● BRIEF: For each line below that contains the word "shipping", make a copy.
EXTRACTED ENTRIES Start Marker
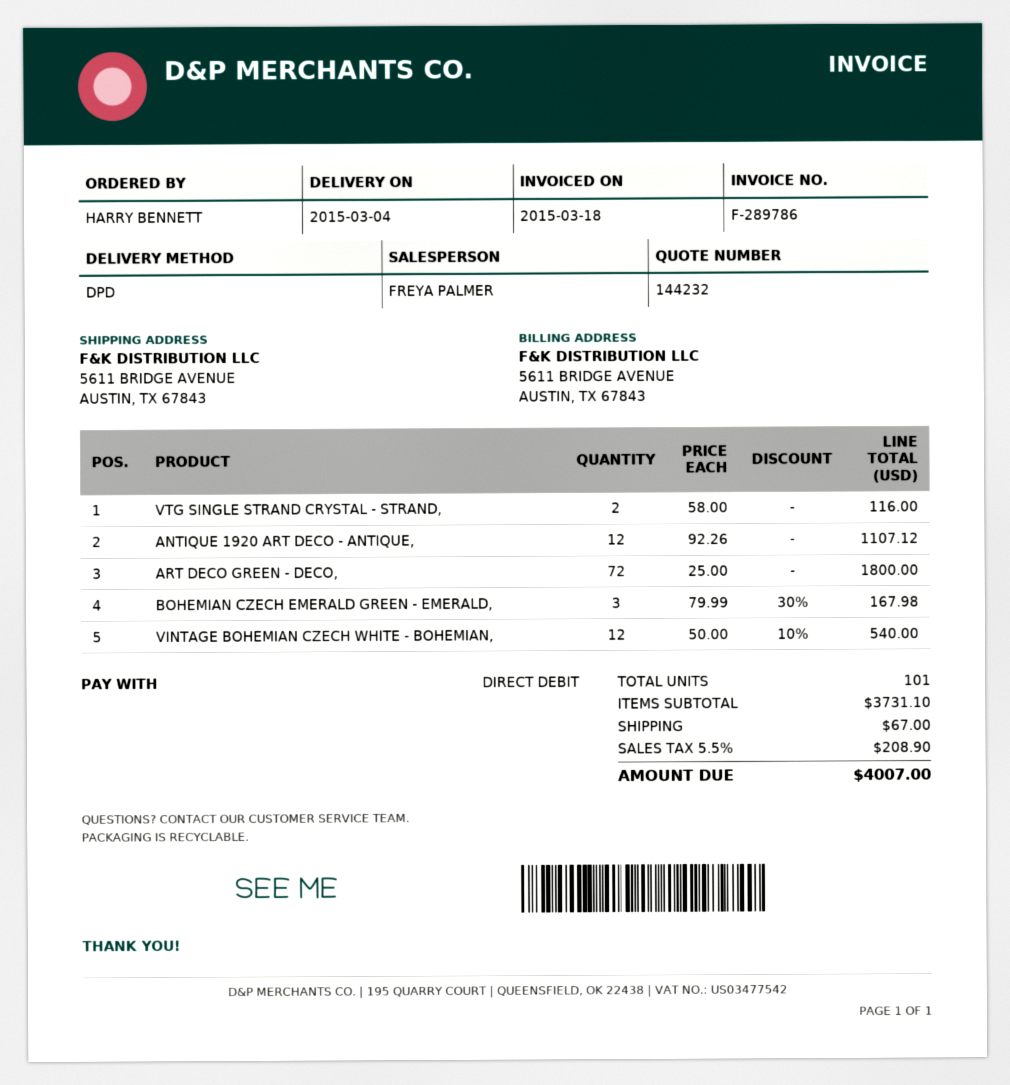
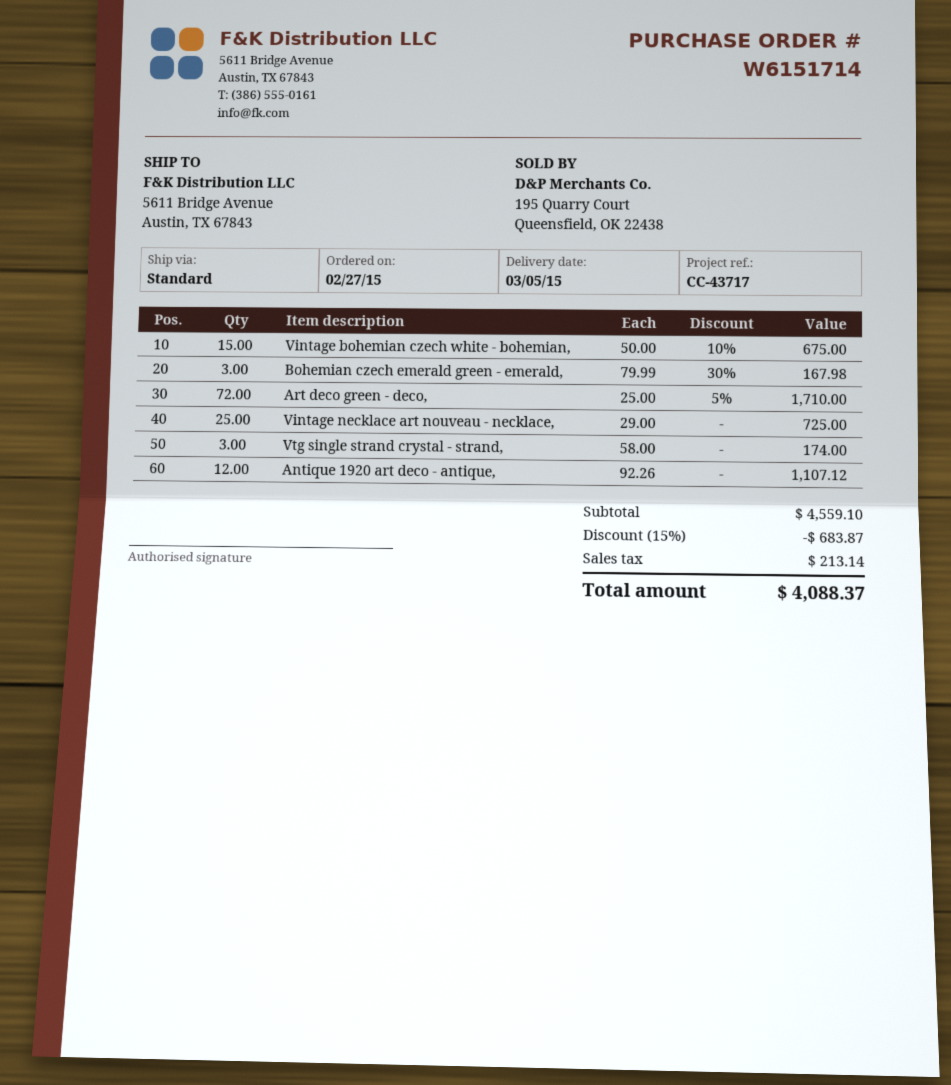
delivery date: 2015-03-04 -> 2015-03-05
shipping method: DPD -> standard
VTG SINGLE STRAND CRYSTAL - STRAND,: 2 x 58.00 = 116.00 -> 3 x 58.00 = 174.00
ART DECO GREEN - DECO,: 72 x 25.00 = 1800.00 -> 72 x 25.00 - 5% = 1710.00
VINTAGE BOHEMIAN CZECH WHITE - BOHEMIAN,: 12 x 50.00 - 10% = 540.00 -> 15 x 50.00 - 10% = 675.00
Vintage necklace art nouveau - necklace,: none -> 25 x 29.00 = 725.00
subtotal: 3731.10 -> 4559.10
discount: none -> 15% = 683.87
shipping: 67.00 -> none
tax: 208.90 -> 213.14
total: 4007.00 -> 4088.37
EXTRACTED ENTRIES End Marker
● TASK RESULT:
shipping method: DPD -> standard
shipping: 67.00 -> none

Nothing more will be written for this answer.